** Opening Provided entries block **
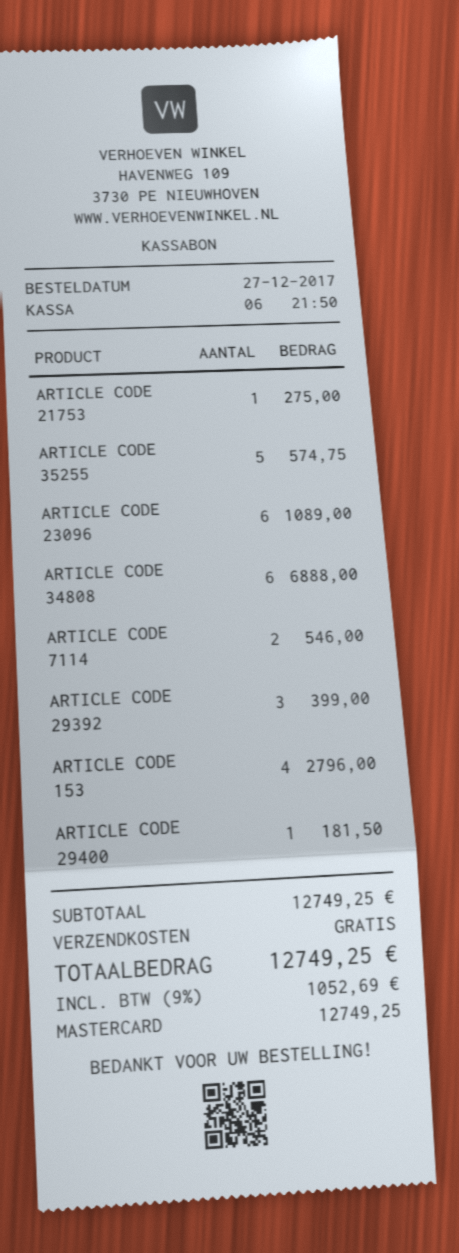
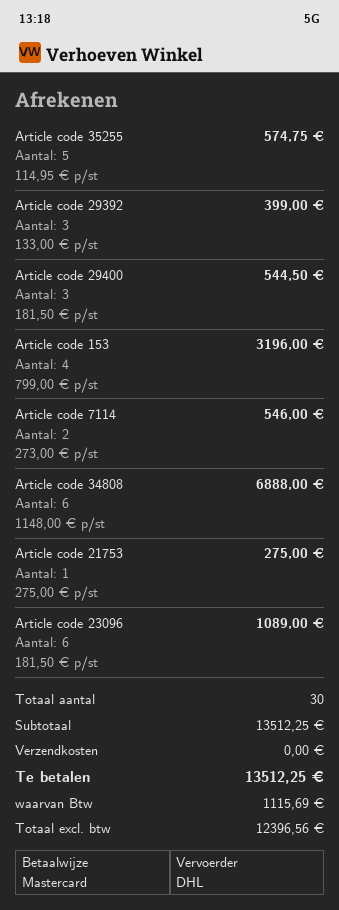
ARTICLE CODE 153: 4 for 2796.00 -> 4 for 3196.00
ARTICLE CODE 29400: 1 for 181.50 -> 3 for 544.50
subtotal: 12749.25 -> 13512.25
tax: 1052.69 -> 1115.69
total: 12749.25 -> 13512.25

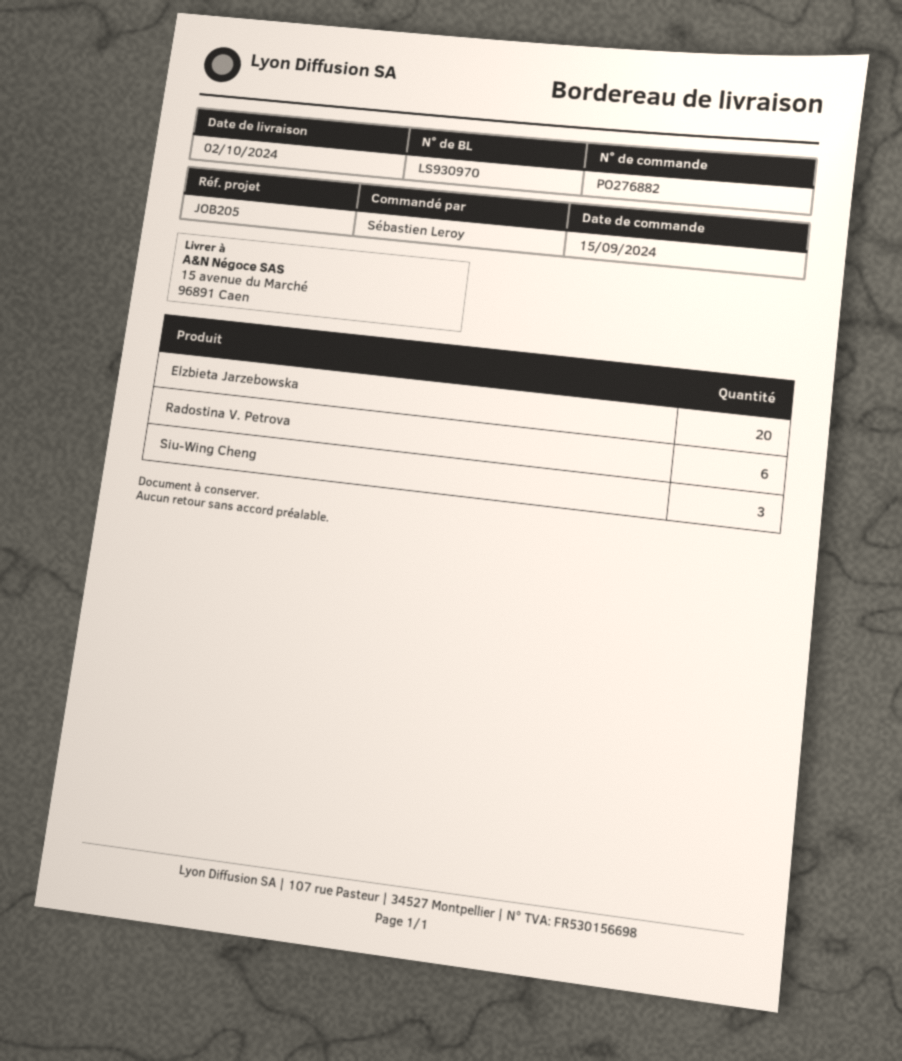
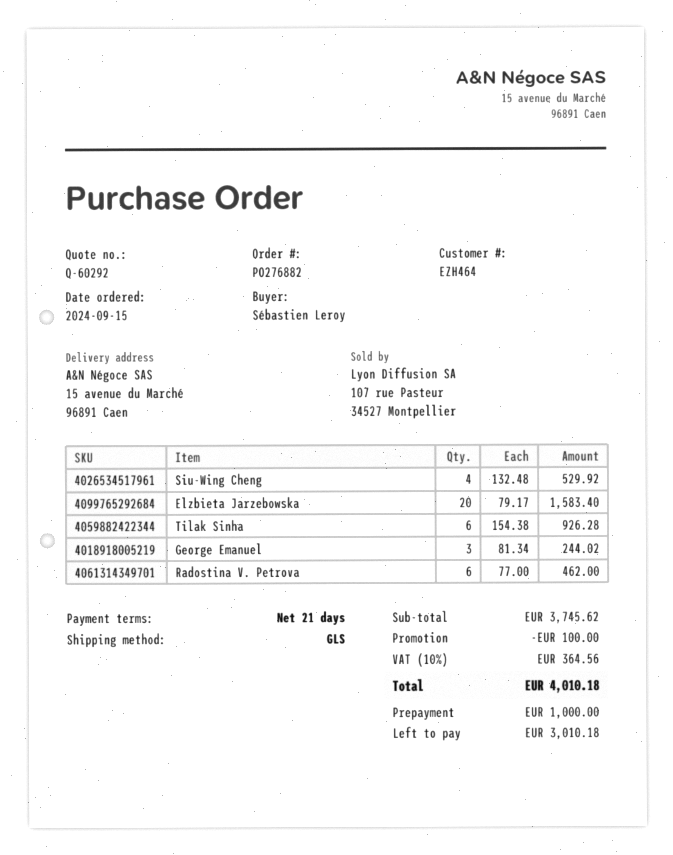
Siu-Wing Cheng: 3 -> 4
Tilak Sinha: none -> 6
George Emanuel: none -> 3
** Closing Provided entries block **
If a line in the material contains the word "none", copy that line.

◆ **Written response**
Tilak Sinha: none -> 6
George Emanuel: none -> 3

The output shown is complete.